> **Work order**
For each record below, set it down exactly but leave out any picture.

Before-and-after page screenshots:
+---+

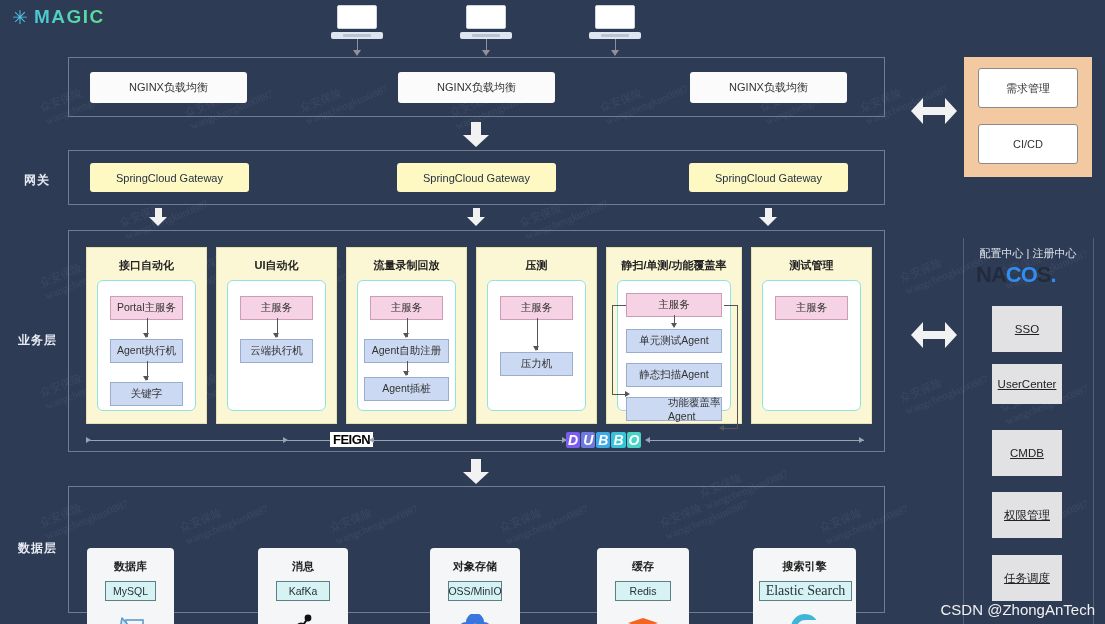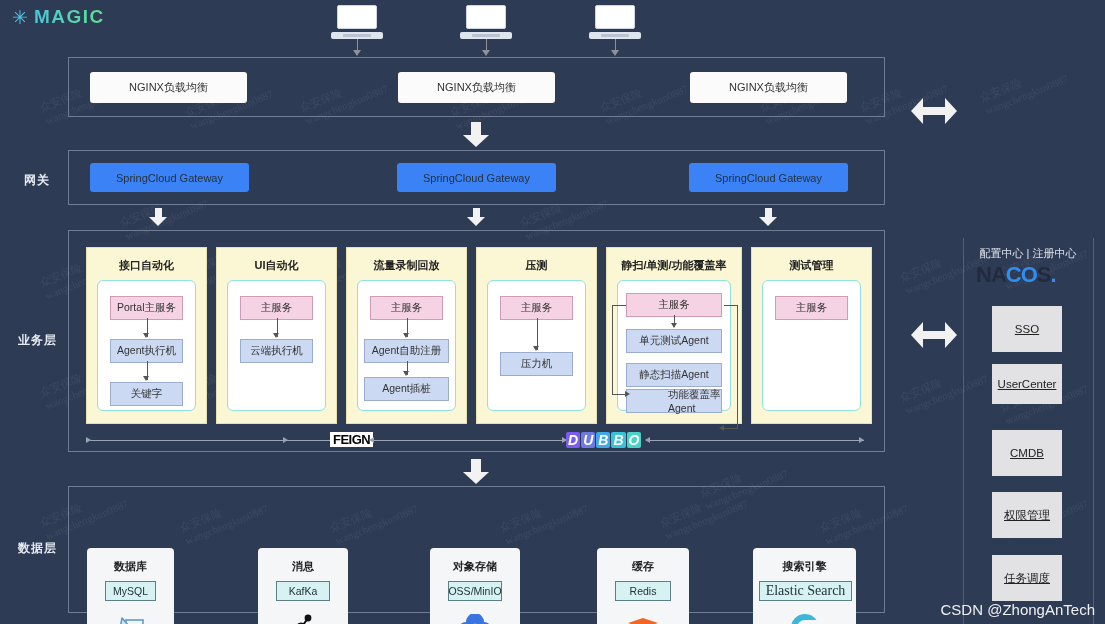--- a/index.html
+++ b/index.html
@@ -490,6 +490,10 @@
     <div class="r"></div>
   </div>
 
+  <div class="devbox" style="left:964px;top:57px;width:128px;height:120px;">
+    <div class="it" style="top:11px;">需求管理</div>
+    <div class="it" style="top:67px;">CI/CD</div>
+  </div>
 
   <div class="vdiv" style="left:963px;top:238px;height:386px;"></div>
   <div class="vdiv" style="left:1093px;top:238px;height:386px;"></div>

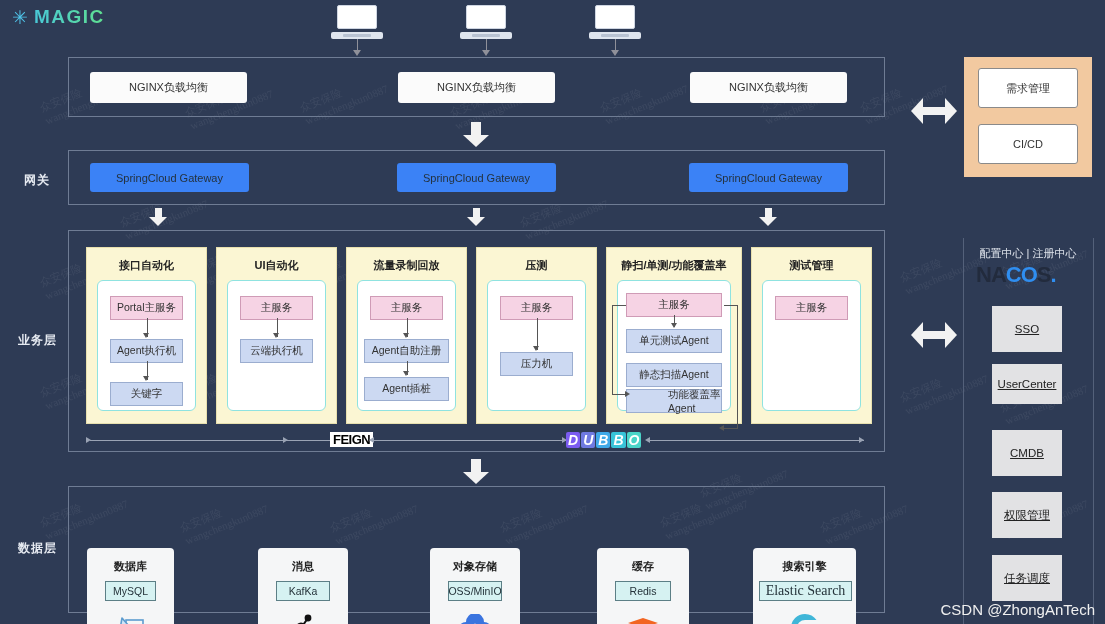--- a/index.html
+++ b/index.html
@@ -44,7 +44,7 @@
   .wbox{position:absolute;background:#fbfbfb;border-radius:3px;
         display:flex;align-items:center;justify-content:center;
         font-size:11px;color:#333;box-sizing:border-box;}
-  .cyanbox{position:absolute;background:#3b82f6;border-radius:3px;
+  .cyanbox{position:absolute;background:#fef9c3;border-radius:3px;
         display:flex;align-items:center;justify-content:center;
         font-size:11px;color:#24323f;box-sizing:border-box;}
 

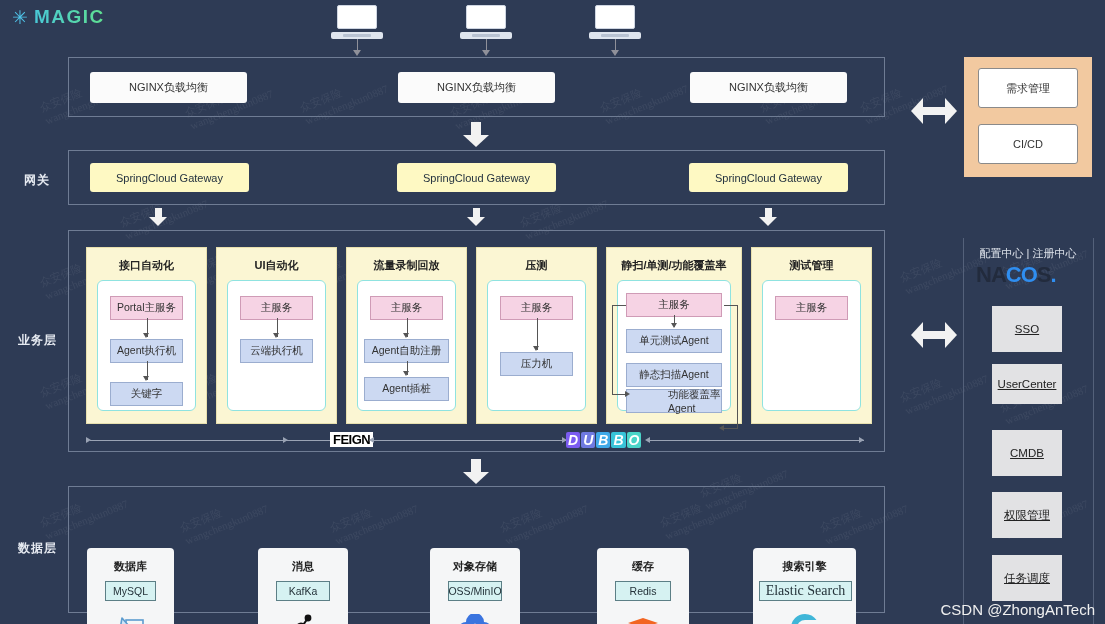--- a/index.html
+++ b/index.html
@@ -376,7 +376,7 @@
       <div class="conntip" style="left:calc(50% - 3.5px);top:42px;"></div>
       <div class="node blue" style="left:8px;right:8px;top:48px;">单元测试Agent</div>
       <div class="node blue" style="left:8px;right:8px;top:82px;">静态扫描Agent</div>
-      <div class="node blue" style="left:8px;right:8px;top:108px;padding-left:41px;">功能覆盖率Agent</div>
+      <div class="node blue" style="left:8px;right:8px;top:116px;padding-left:41px;">功能覆盖率Agent</div>
     </div>
 
     <div class="conn" style="left:5px;top:57px;width:1px;height:89px;"></div>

+---+

> **Response to this task**
--- a/index.html
+++ b/index.html
@@ -490,6 +490,10 @@
     <div class="r"></div>
   </div>
 
+  <div class="devbox" style="left:964px;top:57px;width:128px;height:120px;">
+    <div class="it" style="top:11px;">需求管理</div>
+    <div class="it" style="top:67px;">CI/CD</div>
+  </div>
 
   <div class="vdiv" style="left:963px;top:238px;height:386px;"></div>
   <div class="vdiv" style="left:1093px;top:238px;height:386px;"></div>

--- a/index.html
+++ b/index.html
@@ -44,7 +44,7 @@
   .wbox{position:absolute;background:#fbfbfb;border-radius:3px;
         display:flex;align-items:center;justify-content:center;
         font-size:11px;color:#333;box-sizing:border-box;}
-  .cyanbox{position:absolute;background:#3b82f6;border-radius:3px;
+  .cyanbox{position:absolute;background:#fef9c3;border-radius:3px;
         display:flex;align-items:center;justify-content:center;
         font-size:11px;color:#24323f;box-sizing:border-box;}
 

--- a/index.html
+++ b/index.html
@@ -376,7 +376,7 @@
       <div class="conntip" style="left:calc(50% - 3.5px);top:42px;"></div>
       <div class="node blue" style="left:8px;right:8px;top:48px;">单元测试Agent</div>
       <div class="node blue" style="left:8px;right:8px;top:82px;">静态扫描Agent</div>
-      <div class="node blue" style="left:8px;right:8px;top:108px;padding-left:41px;">功能覆盖率Agent</div>
+      <div class="node blue" style="left:8px;right:8px;top:116px;padding-left:41px;">功能覆盖率Agent</div>
     </div>
 
     <div class="conn" style="left:5px;top:57px;width:1px;height:89px;"></div>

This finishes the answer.